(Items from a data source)
******
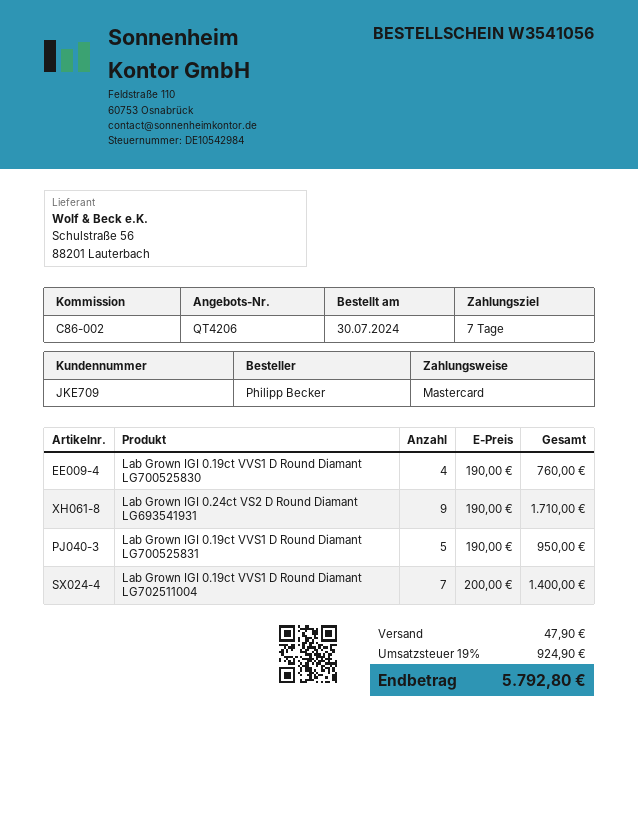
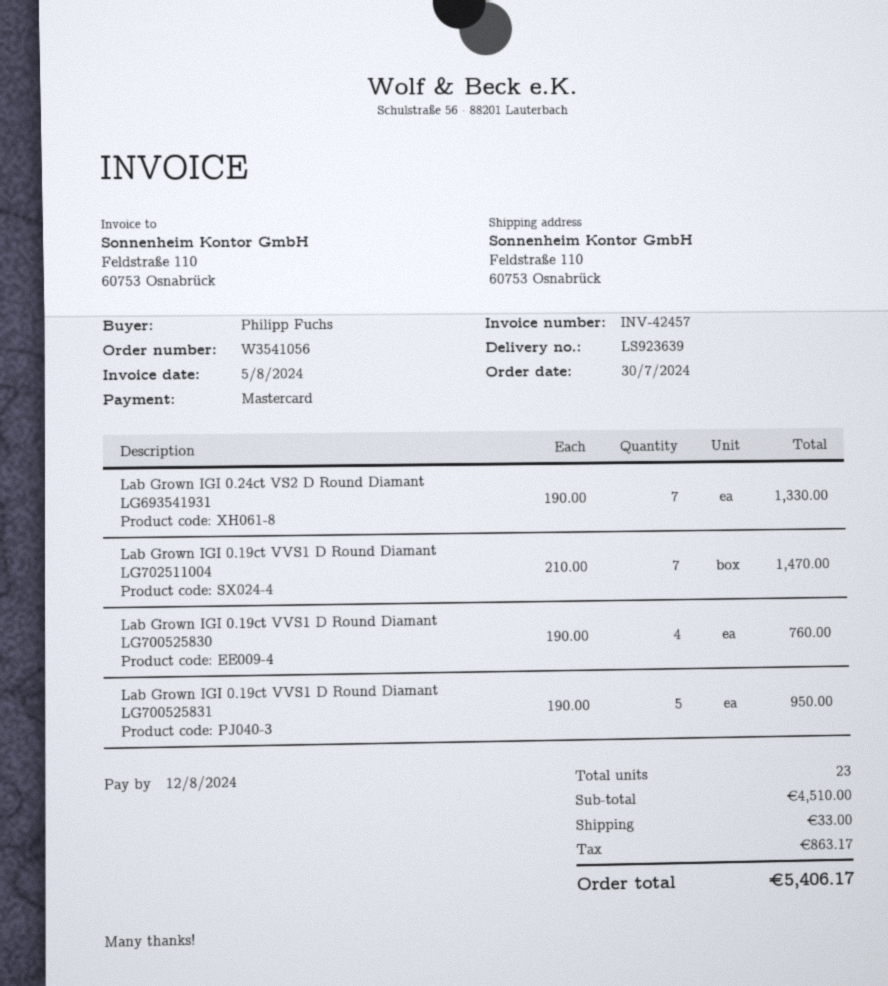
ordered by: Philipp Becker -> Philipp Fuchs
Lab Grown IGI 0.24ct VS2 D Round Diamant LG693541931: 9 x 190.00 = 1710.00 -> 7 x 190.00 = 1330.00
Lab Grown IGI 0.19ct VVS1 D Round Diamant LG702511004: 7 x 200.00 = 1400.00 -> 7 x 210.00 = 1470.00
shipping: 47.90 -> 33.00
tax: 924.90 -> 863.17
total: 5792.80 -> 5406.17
******
• **What is being asked**:
What you give back should match the entries above exactly, except that pictures are dropped.

• **Solution to this exercise**:
ordered by: Philipp Becker -> Philipp Fuchs
Lab Grown IGI 0.24ct VS2 D Round Diamant LG693541931: 9 x 190.00 = 1710.00 -> 7 x 190.00 = 1330.00
Lab Grown IGI 0.19ct VVS1 D Round Diamant LG702511004: 7 x 200.00 = 1400.00 -> 7 x 210.00 = 1470.00
shipping: 47.90 -> 33.00
tax: 924.90 -> 863.17
total: 5792.80 -> 5406.17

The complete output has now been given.